Release of the long-delayed US Senate report on CIA abuses should make Americans proud as well as ashamed. Shame is a natural reaction when we learn that agents acting in our name have behaved so brutally. It is also reasonable, however, for us to be proud of what we read. Security forces in other countries also arrest innocent people, abuse them, and then lie about what they have done. Few of those countries, though, publish reports of their crimes.
That is one reason crimes like these are so often repeated. As long as people know about injustice in a vague and diffuse way, we can push the subject to the back of our minds. We try to believe our leaders when they minimize the extent of abuse and emphasize how vital it has been to national security. But when details of the abuse are published with official imprimatur, it becomes harder to deny or sugarcoat.
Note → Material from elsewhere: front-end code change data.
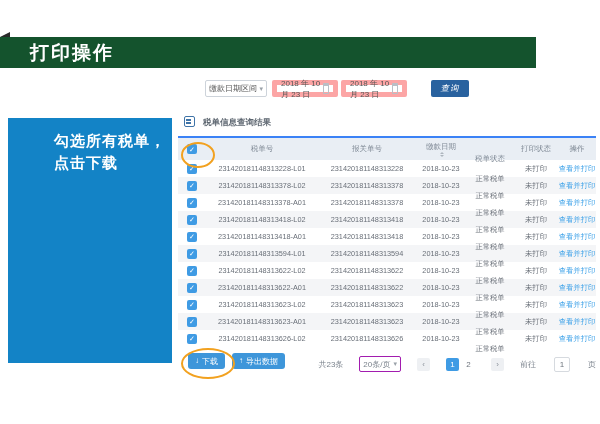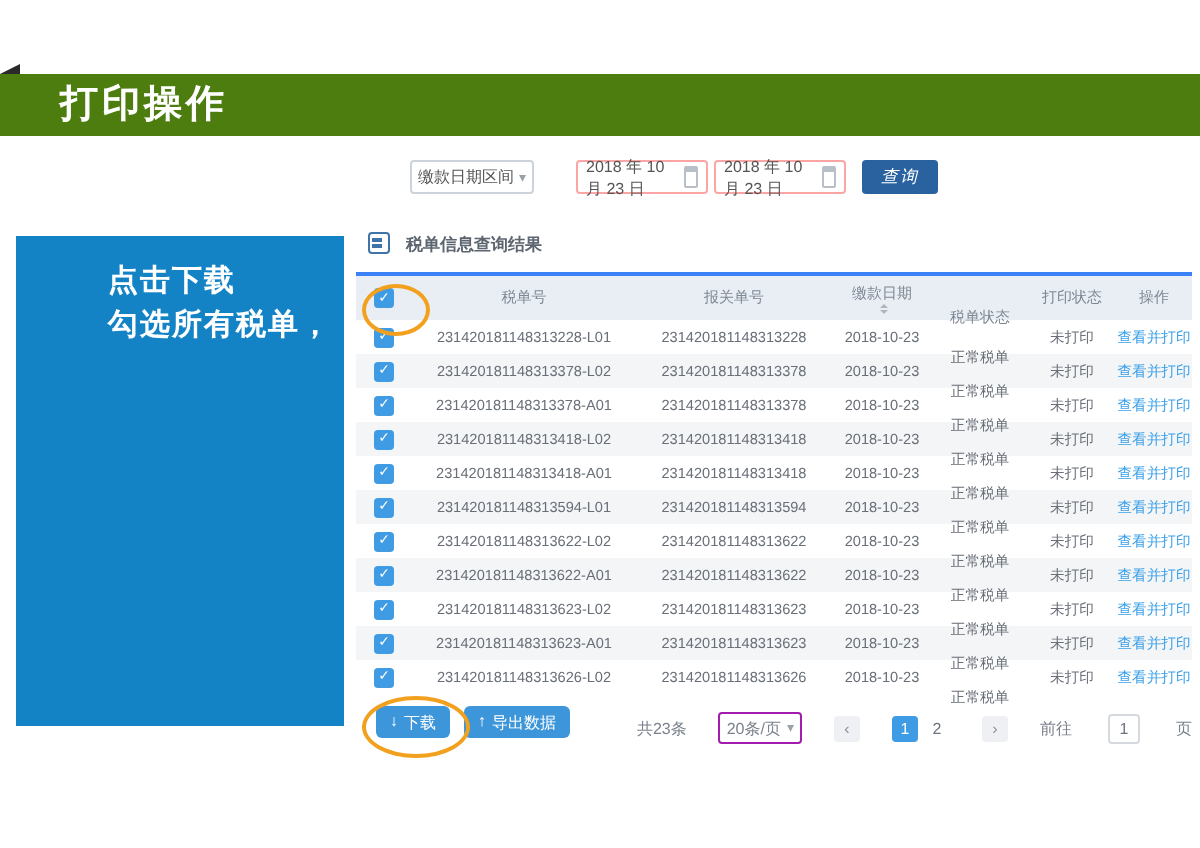"打印操作" .title-bar { background: #4d7c0f -> #14532d; width: 600px -> 536px }
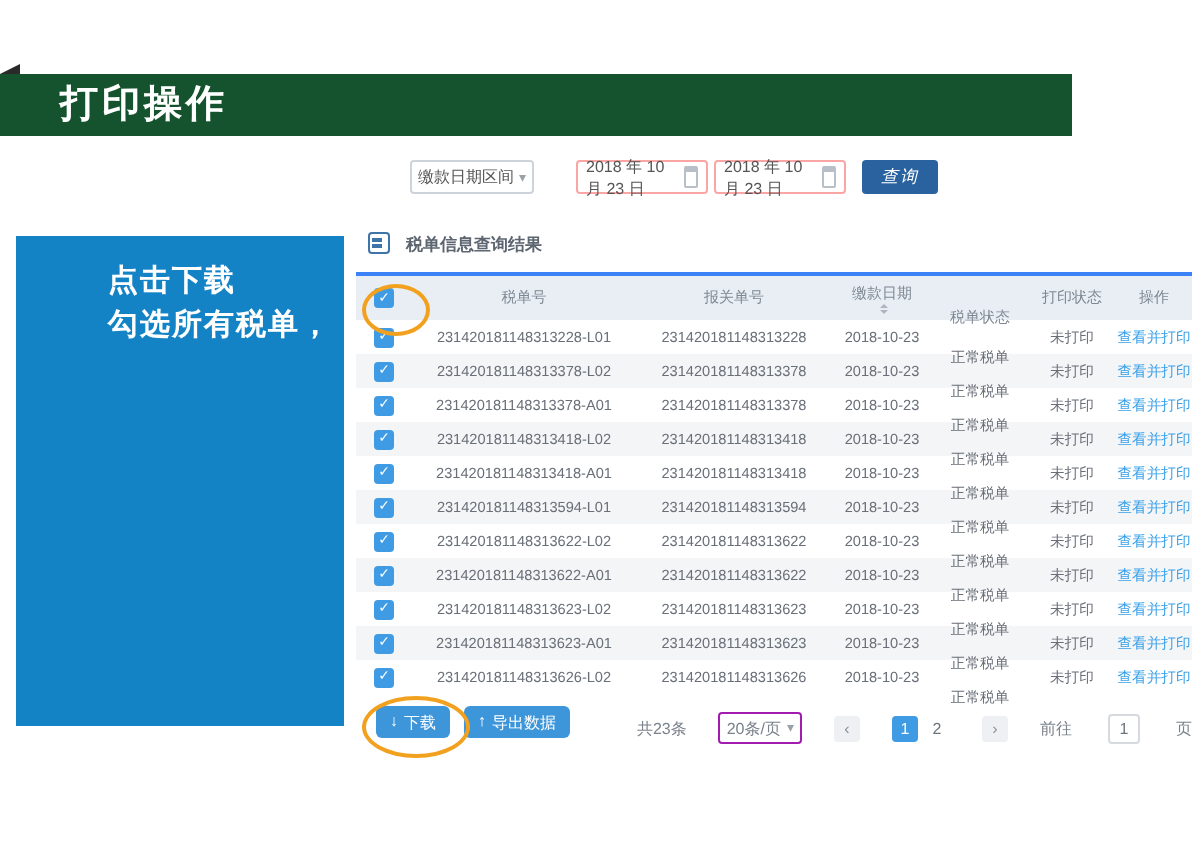"2018 年 10 月 23" .date-input { border: 1px solid #fca5a5 -> 5px solid #fca5a5; margin-left: 16px -> none }
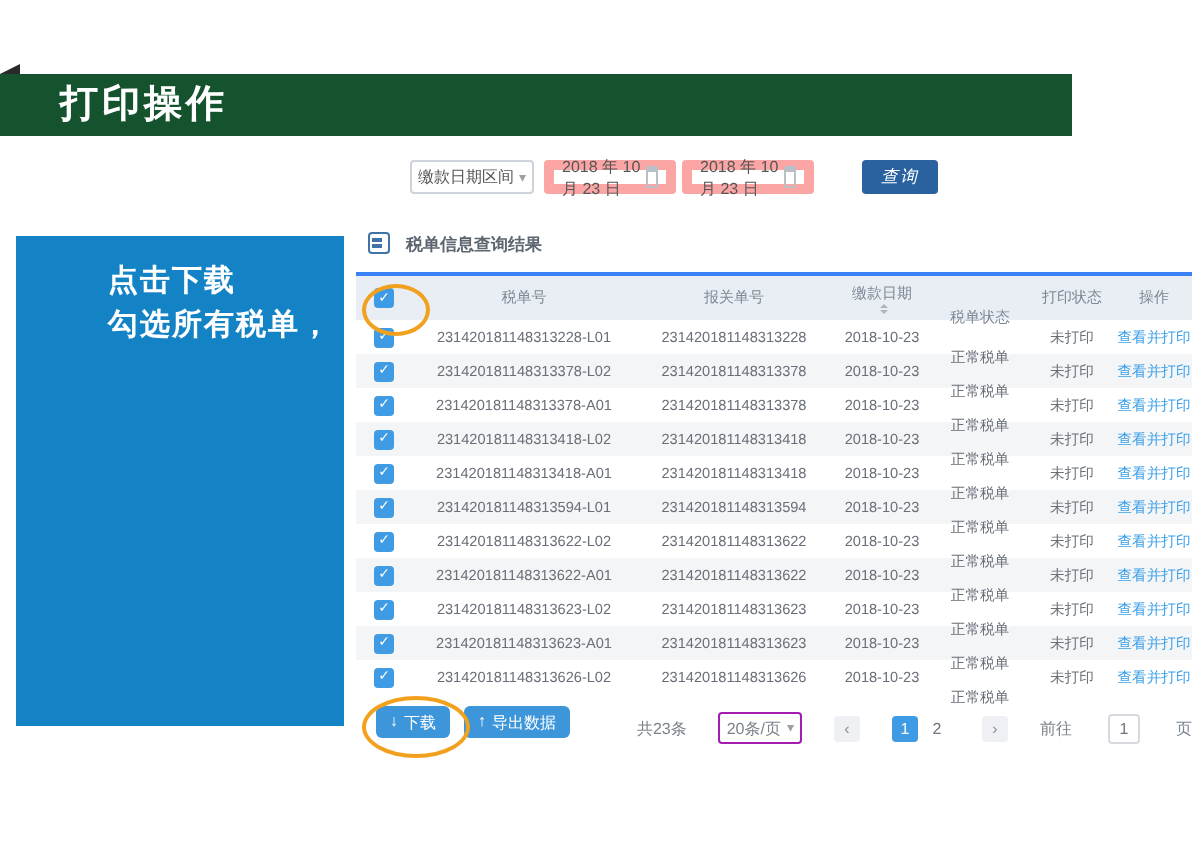"点击下载" div { order: before "勾选所有税单，" -> after "勾选所有税单，" }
Release of this report, then, is a welcome step. The idea of political freedom is based on the belief that knowledge is good. This is subverted when governments seek to decide what citizens may or may not know. Opponents of releasing the CIA report argued that some historical truths are too unpleasant for public consumption. That is a dangerously undemocratic idea.
Those who wished to keep this report secret worry that anti-American forces will seize on it to incite public anger, possibly leading to attacks on Americans. This is not unreasonable; in fact, it will be surprising if the report does not spark outrage. The only alternative, however, would be to keep the report secret indefinitely, or until a more convenient time — assuming such a time will ever come. That would be a crime against both history and democracy.
Critics of the release also fear its impact at home. This report may lead some Americans to look unfavorably on figures involved in the abuse it describes, and on the Republican Party, to which most of them belonged. It would be naive not to realize that Republicans who wanted to keep this report secret acted in part out of political motives. They want the next election to be based on whether Democrats are incompetent socialists, not whether Republicans are mendacious torturers.
Although this report will stir anti-American anger, it should also serve as an example to other countries wrestling with the challenges of facing their past. Nations, like individuals, think of themselves as essentially good and do not like to admit wrongdoing. Doing so, however, is a sign of strength and maturity. In the era of Edward Snowden and the Internet, secrets are hard to keep. It is better to come clean than to leave questions of responsibility hanging forever.
Unfortunately, the new CIA report falls short of real truth-telling. It chillingly describes the exuberance with which CIA officers crashed around the world, grabbing suspects off streets and dispatching them for torture at “black sites.” True and deplorable as that may be, no one has suggested that these officers, or their superiors, were doing anything other than what elected leaders wanted them to do. By focusing on the CIA’s kidnappers, torturers, and fabulists, this report diverts us away from the central responsibility of political leaders.
The “major lesson” of this report, Senator Dianne Feinstein said in releasing it, is that intelligence officers must act in rigorous accord with law “regardless of the pressures.” That is an unrealistic fantasy. Intelligence officers are not legal scholars. When they are given orders, they obey — especially in moments of perceived crisis. If the boss says it’s legal, that is usually enough.
According to the report, senior CIA officials fed the White House a poisoned smorgasbord of false statistics and fabricated good news. If they did so, it was because they knew what the White House wanted. There is no such thing as a “rogue elephant” CIA. For all its global depredations, it has always acted within US law, as interpreted by presidents and their aides. It is refreshing to see liars and torturers called out in this report, but disappointing that it stops short of naming the real culprits. Everything bad is attributed to runaway bureaucrats, rather than to those who gave them orders.
This report should encourage Congress to establish, at long last, a commission to study how and why we fell into the Iraq disaster a decade ago. Any such study, however, is valuable only if it pursues responsibility to where it truly lies. This one fails that test.